Volkswagen Is Cutting Staff At Its "Non-Competitive" VW Brand
Part of Volkswagen's 10 billion euro ($10.9 billion) savings plan would include personnel cutbacks, company managers informed employees. Thomas Schaefer, the brand boss, issued a warning, stating that the company's cars were becoming less competitive due to high prices and insufficient productivity.
The German automaker is currently negotiating a cost-cutting plan for its VW brand with its works council.

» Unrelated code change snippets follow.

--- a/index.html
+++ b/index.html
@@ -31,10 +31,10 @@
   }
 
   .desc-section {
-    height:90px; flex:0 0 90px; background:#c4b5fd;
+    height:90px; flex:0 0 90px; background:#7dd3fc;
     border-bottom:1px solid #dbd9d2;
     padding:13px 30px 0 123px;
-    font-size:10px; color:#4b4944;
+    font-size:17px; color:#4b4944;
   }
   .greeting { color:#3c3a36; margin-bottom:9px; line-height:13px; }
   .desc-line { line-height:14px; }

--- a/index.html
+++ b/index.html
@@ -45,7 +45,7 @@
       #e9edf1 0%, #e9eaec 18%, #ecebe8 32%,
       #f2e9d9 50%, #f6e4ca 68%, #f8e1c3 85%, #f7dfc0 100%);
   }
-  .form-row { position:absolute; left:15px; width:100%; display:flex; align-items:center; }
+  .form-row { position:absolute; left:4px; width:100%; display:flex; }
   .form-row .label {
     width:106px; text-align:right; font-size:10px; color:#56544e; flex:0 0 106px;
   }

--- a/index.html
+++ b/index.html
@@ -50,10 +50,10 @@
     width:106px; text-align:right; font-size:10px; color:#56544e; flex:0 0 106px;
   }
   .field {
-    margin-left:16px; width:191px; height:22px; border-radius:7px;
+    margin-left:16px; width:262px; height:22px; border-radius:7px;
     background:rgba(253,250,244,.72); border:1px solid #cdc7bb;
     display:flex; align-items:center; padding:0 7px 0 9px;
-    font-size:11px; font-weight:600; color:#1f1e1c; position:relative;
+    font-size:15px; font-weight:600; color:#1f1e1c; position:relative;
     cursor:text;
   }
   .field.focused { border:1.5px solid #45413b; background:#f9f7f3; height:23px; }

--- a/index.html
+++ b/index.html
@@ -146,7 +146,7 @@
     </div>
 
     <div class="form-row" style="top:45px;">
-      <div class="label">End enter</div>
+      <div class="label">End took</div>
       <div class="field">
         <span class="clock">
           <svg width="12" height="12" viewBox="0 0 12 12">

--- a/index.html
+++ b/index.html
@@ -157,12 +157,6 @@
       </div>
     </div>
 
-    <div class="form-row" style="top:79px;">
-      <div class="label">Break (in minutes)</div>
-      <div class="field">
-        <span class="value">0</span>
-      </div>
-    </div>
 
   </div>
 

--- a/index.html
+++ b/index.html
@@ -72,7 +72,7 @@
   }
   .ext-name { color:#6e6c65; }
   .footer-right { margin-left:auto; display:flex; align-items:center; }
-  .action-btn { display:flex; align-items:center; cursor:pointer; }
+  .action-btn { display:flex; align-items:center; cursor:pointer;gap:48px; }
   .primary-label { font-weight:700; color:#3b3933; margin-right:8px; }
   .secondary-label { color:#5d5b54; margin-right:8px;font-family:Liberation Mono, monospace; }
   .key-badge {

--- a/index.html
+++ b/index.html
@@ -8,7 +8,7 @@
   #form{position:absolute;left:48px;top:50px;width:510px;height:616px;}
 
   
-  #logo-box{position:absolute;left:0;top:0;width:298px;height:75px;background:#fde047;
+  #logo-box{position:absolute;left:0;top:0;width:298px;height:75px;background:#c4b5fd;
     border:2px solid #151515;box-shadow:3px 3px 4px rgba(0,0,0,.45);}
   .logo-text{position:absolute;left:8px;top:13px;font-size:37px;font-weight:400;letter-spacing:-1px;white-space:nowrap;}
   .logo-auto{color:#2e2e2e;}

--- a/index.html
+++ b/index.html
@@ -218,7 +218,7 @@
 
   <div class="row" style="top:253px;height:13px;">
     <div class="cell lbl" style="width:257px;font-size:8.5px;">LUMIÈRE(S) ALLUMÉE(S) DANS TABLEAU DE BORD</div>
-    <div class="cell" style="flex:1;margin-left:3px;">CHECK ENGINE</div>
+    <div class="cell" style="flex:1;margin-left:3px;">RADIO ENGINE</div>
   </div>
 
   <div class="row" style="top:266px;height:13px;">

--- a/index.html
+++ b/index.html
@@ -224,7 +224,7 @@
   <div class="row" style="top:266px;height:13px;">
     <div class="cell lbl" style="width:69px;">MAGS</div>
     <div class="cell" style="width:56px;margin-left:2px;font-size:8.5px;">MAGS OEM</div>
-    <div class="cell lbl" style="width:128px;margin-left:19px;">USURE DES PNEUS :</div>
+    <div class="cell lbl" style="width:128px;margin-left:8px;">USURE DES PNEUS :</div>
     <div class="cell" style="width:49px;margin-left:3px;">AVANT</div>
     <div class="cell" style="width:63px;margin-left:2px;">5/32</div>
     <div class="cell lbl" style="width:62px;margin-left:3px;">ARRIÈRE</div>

This is the first move in a group-wide initiative to increase efficiency as the company moves towards electric vehicles.
"With many of our pre-existing structures, processes and high costs, we are no longer competitive as the Volkswagen brand," Schaefer told a staff meeting at the carmaker's headquarters in Wolfsburg, according to a post on the company's intranet site.
The corporation earlier declared that it would not implement layoffs until 2029 and that it intended to utilise the "demographic curve" to downsize its personnel.
Member of the human resources board Gunnar Kilian stated during the meeting on Monday that agreements on early or partial retirement would be used to accomplish this.
Kilian clarified that the majority of the 10 billion euro savings target would be attained through non-personnel reduction measures, with the specifics to be determined by year's end.
"We need to finally be brave and honest enough to throw things overboard that are being duplicated within the company or are simply ballast we don't need for good results," Kilian said.